Carpe Jugulum is the twenty-third Discworld novel and the sixth entry in Pratchett's beloved Witches subseries — a satirical fantasy that pits Granny Weatherwax, Nanny Ogg, and a crisis-of-faith priest named Mightily Oats against a thoroughly modern vampire family who have talked themselves out of all their weaknesses. Released as an audiobook by Transworld Digital on April 28, 2022, with a full cast including Indira Varma, Peter Serafinowicz, Bill Nighy, and Steven Cree, this edition brings one of Pratchett's darker and more philosophically ambitious Witches entries to a new listening audience.

LuvemBooks Verdict

Best for

Fans of the Discworld Witches subseries — particularly those already fond of Granny Weatherwax — who want satirical fantasy that wraps genuine philosophical stakes about faith, mortality, and free will inside sharp, momentum-driven comedy.

Worth it if

You have some prior time in Lancre (or the broader Discworld) and want to see Pratchett push Granny Weatherwax to her limits while delivering one of the series' most propulsive and darkly comic plots.

Skip if

You are reading the Witches subseries in order and found Lords and Ladies' structure of sophisticated otherworldly villains invading Lancre already familiar — the central conceit here is close enough that the parallel may feel like diminishing returns.
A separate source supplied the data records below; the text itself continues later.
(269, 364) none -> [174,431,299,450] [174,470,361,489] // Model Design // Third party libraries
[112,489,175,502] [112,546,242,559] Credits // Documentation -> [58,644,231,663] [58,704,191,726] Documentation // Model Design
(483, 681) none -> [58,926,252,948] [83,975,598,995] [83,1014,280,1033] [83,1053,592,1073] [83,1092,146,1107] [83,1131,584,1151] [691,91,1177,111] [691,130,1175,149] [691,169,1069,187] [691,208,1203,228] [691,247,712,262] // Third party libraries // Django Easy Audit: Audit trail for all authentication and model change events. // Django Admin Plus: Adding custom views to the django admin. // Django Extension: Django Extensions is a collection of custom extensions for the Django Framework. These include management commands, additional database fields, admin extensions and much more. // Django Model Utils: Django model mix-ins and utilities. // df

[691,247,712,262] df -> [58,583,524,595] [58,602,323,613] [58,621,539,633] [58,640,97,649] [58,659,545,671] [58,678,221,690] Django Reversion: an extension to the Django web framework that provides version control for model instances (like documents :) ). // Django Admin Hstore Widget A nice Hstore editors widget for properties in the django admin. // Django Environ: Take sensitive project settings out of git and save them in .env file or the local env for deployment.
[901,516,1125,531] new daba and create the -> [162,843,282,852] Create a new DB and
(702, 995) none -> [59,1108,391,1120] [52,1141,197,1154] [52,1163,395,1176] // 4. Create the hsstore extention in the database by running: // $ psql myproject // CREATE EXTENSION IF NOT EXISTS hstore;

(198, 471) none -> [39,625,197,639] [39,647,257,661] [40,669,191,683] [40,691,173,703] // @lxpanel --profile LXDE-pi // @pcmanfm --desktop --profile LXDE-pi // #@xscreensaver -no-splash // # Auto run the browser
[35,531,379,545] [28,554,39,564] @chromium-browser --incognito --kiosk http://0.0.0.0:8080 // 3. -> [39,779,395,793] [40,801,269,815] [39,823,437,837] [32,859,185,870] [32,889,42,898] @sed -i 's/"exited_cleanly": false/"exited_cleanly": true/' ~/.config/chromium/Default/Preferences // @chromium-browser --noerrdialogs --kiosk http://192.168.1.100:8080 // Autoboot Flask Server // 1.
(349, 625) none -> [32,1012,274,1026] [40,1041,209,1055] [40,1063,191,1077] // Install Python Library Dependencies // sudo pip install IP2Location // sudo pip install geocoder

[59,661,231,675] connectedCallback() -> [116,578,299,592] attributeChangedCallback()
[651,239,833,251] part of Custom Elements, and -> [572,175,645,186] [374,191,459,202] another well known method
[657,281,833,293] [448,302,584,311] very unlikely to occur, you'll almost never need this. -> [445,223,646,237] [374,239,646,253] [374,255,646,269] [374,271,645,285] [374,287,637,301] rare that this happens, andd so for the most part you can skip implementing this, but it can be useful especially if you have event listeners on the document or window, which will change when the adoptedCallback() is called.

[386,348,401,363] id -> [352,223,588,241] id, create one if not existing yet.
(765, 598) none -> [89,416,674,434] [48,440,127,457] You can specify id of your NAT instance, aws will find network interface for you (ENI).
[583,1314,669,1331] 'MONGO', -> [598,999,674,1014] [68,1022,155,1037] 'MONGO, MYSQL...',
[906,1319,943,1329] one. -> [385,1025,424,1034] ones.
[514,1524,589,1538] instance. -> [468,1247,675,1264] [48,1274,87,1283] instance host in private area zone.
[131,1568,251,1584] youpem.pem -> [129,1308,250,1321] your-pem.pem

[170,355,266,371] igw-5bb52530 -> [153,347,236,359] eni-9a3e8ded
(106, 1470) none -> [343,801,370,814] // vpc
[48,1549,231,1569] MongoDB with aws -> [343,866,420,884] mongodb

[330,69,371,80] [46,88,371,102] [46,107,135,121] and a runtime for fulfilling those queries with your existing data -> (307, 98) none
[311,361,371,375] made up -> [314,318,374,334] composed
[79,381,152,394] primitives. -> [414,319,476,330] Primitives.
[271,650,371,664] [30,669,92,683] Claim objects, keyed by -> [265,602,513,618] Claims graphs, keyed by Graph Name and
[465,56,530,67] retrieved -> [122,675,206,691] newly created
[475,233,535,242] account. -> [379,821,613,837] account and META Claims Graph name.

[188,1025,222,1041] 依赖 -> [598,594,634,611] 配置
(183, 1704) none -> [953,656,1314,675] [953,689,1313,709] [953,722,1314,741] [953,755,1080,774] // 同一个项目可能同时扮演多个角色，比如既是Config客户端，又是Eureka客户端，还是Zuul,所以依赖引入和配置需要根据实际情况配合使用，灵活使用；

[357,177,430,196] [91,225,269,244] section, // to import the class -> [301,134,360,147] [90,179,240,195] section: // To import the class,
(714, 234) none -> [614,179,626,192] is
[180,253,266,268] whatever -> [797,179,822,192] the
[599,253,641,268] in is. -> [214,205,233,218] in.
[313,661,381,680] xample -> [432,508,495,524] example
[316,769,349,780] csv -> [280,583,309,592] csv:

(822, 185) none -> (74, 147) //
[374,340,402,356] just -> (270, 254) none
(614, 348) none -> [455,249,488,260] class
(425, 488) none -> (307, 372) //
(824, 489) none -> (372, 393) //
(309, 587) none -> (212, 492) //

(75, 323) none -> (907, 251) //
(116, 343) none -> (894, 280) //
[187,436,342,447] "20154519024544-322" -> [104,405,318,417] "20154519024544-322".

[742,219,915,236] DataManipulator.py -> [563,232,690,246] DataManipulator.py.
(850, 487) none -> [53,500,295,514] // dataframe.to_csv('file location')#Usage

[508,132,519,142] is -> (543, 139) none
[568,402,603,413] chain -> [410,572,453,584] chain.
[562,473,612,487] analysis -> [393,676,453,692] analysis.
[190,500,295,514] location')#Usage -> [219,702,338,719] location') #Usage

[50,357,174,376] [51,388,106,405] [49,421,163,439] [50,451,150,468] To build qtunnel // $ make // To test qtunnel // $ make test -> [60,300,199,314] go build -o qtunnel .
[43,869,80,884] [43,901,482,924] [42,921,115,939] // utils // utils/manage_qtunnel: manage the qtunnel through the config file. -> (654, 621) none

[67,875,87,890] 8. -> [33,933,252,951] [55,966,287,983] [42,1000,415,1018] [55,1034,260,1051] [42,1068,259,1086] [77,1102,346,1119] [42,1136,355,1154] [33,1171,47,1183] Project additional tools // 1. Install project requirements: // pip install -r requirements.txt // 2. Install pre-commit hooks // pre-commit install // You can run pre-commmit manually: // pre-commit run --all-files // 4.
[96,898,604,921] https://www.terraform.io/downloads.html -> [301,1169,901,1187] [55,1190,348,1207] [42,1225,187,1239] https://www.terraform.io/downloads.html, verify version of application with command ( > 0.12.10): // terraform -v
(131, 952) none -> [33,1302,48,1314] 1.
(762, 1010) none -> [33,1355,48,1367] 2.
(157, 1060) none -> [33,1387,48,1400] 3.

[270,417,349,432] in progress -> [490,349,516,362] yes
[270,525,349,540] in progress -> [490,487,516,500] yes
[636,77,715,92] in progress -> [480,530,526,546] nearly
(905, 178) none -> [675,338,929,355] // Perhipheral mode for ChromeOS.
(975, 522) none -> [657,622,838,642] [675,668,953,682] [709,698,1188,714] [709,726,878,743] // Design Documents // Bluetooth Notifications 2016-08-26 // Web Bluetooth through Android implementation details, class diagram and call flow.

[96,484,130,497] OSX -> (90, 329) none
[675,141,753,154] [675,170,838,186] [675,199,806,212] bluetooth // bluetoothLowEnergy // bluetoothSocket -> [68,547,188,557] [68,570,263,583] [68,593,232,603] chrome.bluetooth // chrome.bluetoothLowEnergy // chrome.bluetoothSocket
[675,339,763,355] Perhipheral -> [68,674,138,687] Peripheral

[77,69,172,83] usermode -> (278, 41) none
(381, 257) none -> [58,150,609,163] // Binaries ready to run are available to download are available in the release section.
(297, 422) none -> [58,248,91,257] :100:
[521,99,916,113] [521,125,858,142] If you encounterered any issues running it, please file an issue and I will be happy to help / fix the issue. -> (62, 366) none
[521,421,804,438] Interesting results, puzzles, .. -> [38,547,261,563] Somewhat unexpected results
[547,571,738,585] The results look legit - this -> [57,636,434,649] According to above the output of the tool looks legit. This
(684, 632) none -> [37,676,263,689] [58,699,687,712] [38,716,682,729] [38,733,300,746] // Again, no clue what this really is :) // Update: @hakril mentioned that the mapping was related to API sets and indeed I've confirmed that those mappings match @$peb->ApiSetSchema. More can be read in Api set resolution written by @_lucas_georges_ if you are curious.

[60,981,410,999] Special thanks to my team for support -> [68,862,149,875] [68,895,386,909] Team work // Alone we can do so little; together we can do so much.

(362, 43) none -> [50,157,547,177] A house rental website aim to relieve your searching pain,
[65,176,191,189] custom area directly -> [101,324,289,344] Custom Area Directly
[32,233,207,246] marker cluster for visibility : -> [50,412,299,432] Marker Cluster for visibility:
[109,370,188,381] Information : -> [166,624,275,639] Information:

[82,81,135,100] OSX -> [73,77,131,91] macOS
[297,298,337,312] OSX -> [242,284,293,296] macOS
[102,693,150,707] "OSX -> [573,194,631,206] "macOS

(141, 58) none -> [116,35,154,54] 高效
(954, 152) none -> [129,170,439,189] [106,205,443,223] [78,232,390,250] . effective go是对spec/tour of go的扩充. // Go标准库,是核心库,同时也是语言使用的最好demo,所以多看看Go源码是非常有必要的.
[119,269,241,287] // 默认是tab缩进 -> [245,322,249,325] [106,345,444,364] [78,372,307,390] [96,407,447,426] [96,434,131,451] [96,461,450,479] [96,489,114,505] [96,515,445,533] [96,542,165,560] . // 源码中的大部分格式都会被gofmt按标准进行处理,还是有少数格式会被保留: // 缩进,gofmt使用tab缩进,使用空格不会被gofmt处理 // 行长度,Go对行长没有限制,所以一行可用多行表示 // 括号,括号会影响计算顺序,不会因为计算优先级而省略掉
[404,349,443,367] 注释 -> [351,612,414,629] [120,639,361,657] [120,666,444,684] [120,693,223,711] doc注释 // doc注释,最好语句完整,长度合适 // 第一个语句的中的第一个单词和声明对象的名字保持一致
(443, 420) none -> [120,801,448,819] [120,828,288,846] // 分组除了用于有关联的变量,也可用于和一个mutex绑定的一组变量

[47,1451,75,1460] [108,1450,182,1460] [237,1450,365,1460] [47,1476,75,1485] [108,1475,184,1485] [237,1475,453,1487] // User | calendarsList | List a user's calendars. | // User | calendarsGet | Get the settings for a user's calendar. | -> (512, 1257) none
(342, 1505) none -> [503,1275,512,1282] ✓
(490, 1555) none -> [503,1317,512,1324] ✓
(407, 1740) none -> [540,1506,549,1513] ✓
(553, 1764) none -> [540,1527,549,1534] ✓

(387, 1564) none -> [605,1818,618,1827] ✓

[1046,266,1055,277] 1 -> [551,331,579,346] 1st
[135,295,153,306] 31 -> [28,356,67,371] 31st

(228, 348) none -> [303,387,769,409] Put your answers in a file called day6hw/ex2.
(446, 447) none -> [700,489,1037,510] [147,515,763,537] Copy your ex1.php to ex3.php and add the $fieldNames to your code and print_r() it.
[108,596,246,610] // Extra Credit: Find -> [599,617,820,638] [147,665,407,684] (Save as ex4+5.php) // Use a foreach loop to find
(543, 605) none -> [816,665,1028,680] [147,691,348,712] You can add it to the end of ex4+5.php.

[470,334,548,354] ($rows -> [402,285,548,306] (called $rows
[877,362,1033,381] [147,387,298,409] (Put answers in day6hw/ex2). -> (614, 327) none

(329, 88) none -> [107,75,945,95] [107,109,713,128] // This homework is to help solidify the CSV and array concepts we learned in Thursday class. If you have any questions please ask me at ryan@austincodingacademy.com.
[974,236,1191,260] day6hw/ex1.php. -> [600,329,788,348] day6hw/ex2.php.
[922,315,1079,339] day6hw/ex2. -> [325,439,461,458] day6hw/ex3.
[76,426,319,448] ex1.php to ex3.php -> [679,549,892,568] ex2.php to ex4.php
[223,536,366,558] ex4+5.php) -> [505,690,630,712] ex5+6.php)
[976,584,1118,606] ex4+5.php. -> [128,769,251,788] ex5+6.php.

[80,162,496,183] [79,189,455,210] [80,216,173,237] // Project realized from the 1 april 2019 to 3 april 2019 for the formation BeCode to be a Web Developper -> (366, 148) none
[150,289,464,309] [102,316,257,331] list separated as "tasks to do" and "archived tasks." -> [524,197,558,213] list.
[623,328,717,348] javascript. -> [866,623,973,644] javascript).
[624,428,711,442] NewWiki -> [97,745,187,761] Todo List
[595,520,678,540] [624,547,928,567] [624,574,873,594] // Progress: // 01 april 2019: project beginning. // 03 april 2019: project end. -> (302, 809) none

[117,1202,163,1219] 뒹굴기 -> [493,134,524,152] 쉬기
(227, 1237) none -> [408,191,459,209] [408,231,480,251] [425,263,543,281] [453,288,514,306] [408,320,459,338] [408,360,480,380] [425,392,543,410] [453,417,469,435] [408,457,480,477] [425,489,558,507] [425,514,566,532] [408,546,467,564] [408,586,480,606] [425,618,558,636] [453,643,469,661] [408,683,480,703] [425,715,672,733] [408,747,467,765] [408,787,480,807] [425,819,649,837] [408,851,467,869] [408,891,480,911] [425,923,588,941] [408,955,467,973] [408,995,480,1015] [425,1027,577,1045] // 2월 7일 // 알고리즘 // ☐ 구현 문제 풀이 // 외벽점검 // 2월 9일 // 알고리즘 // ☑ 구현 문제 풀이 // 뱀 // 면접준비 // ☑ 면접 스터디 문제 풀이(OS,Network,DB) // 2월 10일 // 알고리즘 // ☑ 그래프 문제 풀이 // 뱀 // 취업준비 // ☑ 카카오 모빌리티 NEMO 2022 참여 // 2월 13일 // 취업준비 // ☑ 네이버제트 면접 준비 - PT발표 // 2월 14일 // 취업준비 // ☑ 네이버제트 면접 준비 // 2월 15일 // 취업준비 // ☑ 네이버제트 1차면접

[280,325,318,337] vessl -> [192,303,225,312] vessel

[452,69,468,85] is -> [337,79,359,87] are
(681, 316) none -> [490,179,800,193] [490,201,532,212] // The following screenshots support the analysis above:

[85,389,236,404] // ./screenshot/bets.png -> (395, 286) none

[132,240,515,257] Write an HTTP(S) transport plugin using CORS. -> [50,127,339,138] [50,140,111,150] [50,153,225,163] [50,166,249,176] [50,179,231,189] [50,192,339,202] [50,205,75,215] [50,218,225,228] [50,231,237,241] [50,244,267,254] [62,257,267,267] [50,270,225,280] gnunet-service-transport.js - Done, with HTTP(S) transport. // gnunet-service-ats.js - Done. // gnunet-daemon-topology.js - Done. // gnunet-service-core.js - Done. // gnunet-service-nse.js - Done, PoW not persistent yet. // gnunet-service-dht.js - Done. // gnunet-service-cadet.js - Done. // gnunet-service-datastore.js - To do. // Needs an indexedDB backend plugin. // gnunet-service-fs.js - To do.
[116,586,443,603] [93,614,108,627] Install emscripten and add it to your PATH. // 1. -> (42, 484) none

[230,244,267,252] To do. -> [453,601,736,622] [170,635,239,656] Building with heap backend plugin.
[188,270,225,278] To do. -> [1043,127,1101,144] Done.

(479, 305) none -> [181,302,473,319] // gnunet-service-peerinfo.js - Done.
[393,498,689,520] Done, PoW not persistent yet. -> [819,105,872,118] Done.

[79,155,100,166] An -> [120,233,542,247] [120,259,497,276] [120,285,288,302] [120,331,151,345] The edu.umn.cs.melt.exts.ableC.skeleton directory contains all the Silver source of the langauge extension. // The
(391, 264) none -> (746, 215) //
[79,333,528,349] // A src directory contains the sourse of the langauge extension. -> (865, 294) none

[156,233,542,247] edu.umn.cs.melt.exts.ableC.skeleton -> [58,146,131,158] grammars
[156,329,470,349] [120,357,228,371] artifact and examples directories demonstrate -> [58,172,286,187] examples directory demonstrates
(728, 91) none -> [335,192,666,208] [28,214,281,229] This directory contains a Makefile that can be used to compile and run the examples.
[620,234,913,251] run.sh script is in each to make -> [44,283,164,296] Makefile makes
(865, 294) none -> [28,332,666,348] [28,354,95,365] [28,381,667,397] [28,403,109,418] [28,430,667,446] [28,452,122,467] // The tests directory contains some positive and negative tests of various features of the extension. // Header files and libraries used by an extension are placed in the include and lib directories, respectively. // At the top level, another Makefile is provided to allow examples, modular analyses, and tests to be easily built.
Steelypips.org calls Carpe Jugulum "one of the best yet" in the Discworld series, singling out its darker plot elements for producing "terrific momentum," though it cautions the book is ideally not a reader's first Discworld. Douxreviews.com counts it among the favourite Witches entries, praising how Granny is "truly pushed to her utmost," while musewithmeblog.com highlights how Pratchett's existing ideas — particularly around faith and Omnianism — "came together especially well in this outing."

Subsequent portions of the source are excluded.